Remaja kekar menghadang Awang, dengan cepat tangannya mencekik, Awang kesulitan bernafas, ia ingin berontak tapi tangan itu kuat sekali, ia hanya bisa meringgis sambil menahan sesak.
"Pergi ko, jangan ganggu lapak sini, ini tempat ku, kupatahkan lehermu nanti,”
Remaja kekar yang tadi memanggul sayur dan kentang memaki Awang, sambil mengancam, ia pukulkan tangannya ke wajah Awang, Awang pun tersungkur, dan wajahnya yang kecil terlihat mengucur darah segar di sudut bibir, Awang hanya terdiam dan tertegun, menahan Sakit.
Tapi Hatinya lebih sakit, ia tak terima di perlakukan semena-mena, ia merasa tidak membuat kesalahan, hanya membantu pemilik toko bersih-bersih, dan sudah ijin sama pemilik toko, kenapa ia di pukul, ia tak tau pasar adalah dunia berbeda dengan dunia bermain lapangan hutan seberang rumahnya.
"Apa salahku bang, aku hanya menyapu took?,
"Kau tanya salah lagi, pokoknya jangan kau ganggu lapak ku,
kalau kau ganggu ku pecahkan kepalamu!
Suara remaja kekar semakin meninggi.
Awang Kesakitan karna di pukul, tapi berusaha berfikir, dan membatin, jika kulawan aku tak mampu, tapi ini peluangku untuk bisa sekolah dan aku tak akan membiarkannya berlalu, ini kesempatanku, bathin Awang berontak, sakit di bibirny serasa mengebas tidak ia rasakan meski darah masih mengucur.

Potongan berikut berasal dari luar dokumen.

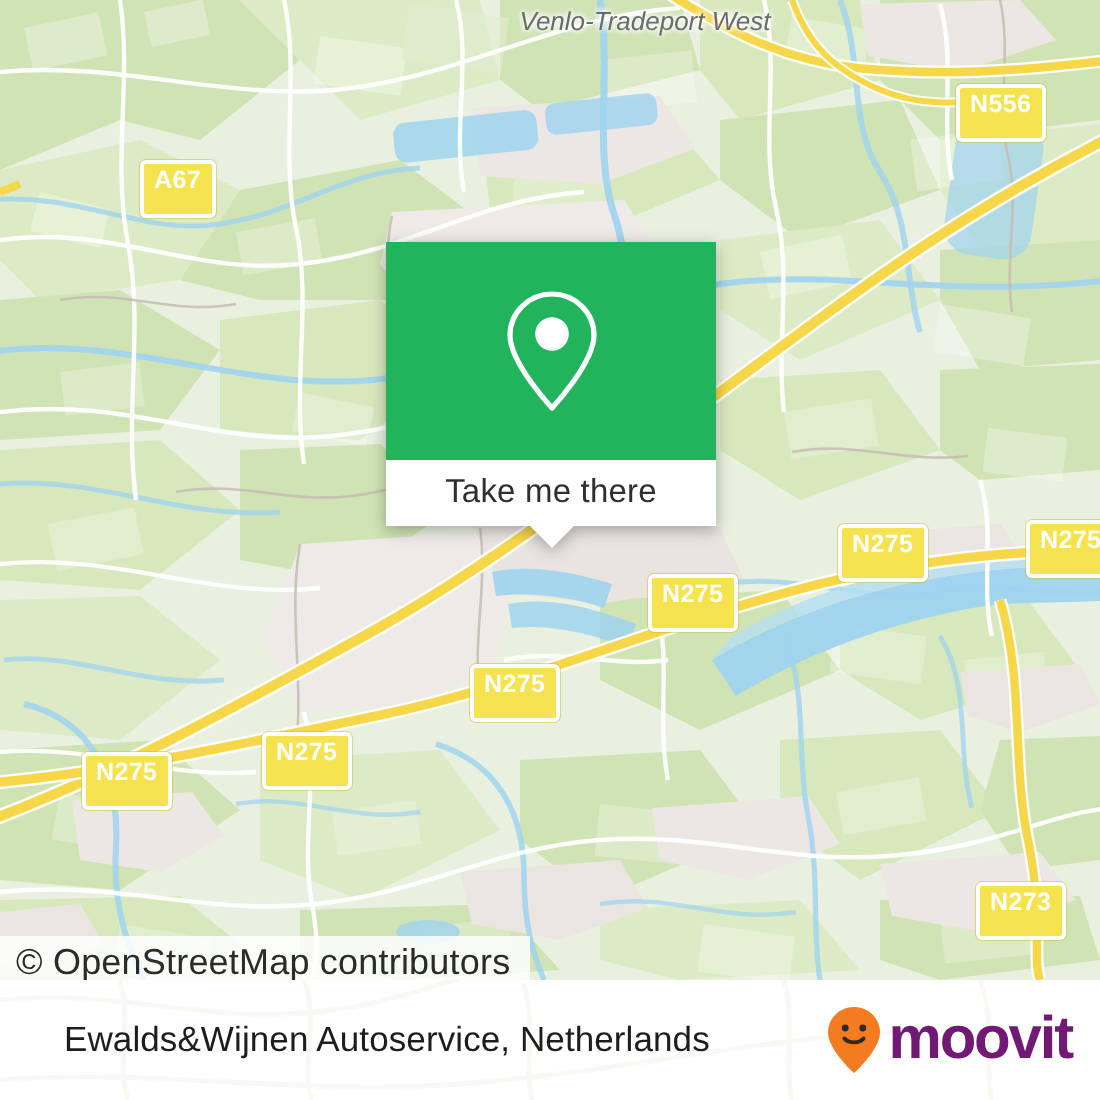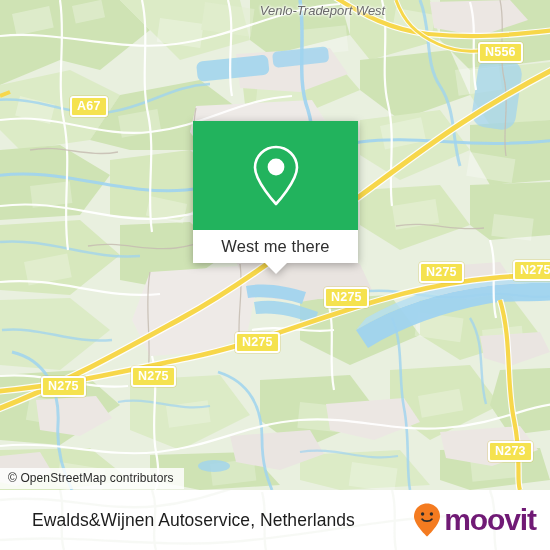"N556" .shield { padding: 1px 5px 2px 5px -> 1px 5px 10px 5px }
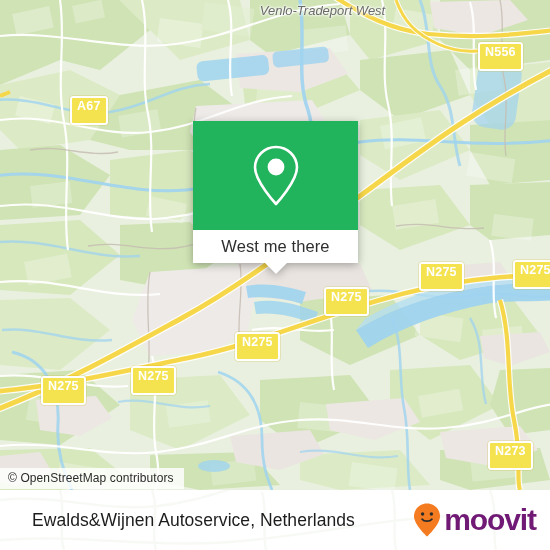"A67" div.shield { top: 96px -> 80px }
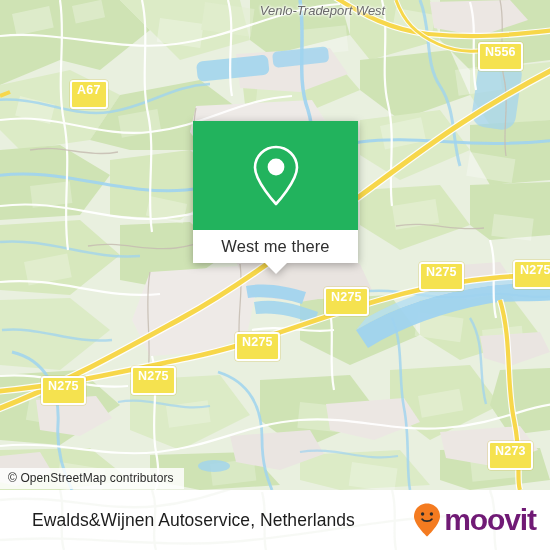"West me there" span { text: West -> Take }
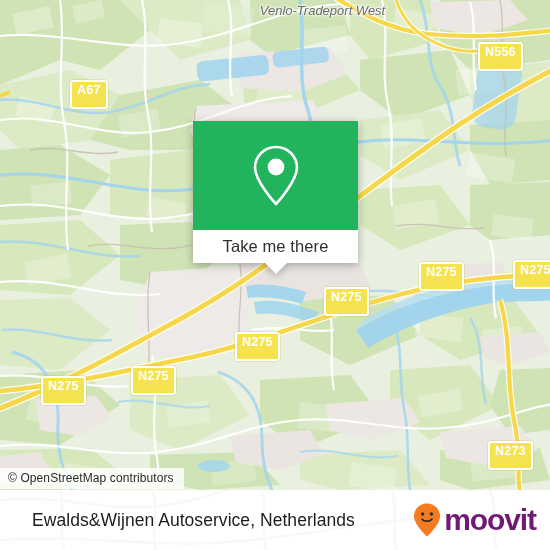"© OpenStreetMap contributors" #attribution { font-size: 12px -> 18px }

"Aku tak mengganggu mu bang, juga tidak mengambil lapakmu, aku tidak tau di sini ada lapak, yang kutahu, aku ijin sama pemilik toko,"
Jawab Awang dengan suara tak kalah tinggi.
Remaja kekar semakin geram melihat Awang tak bergeming, ia bergerak menjambak rambut Awang dengan sekali sentakan, awang terpelanting, lalu di susul dengan pukulan di perut dan tendangan yang mendarat di kepala.
Awang terkapar, perut dan kepalannya serasa mau pecah, sakit itu tak tertahan olehnya, tapi hatinya berkata tidak, ia terima sakit itu, sambil berteriak menahan sakit, Awang bangun dan meloncat, menerkam, bak se ekor kucing marah, mencakar dan memiting kepala si remaja kekar.
Tak menyangka di serang, si remaja kekar lengah, "Pletaak"..sebuah hantaman kayu yang di pungut awang mengenai kepalanya, iapun sempoyongan, Awang kembali teriak dan menerkam, kali ini baju remaja kekar jadi sasaran, koyak berkecai di cakar Awang, mukanya juga jadi sasaran, dalam kondisi marah Awang ingat selangkah dua langkah petua Atok ketika bermaen silat, dengan ala jurus kuceng meragot ikan asin, Awang menyerang sekuat tenaga, pokoknya cakar, guling dan cakar.
Merasa kesakitan, remaja kekar buru-buru lari meninggalkan Awang yang sedang marah bak kucing kecil terluka, remaja kekar berlari meninggalkan Awang dengan jurus Kucingnya.
Sementara, susana yang sepi mulai ramai, karna pedagang yang akan pulang mulai berdatangan melihat perkelahian.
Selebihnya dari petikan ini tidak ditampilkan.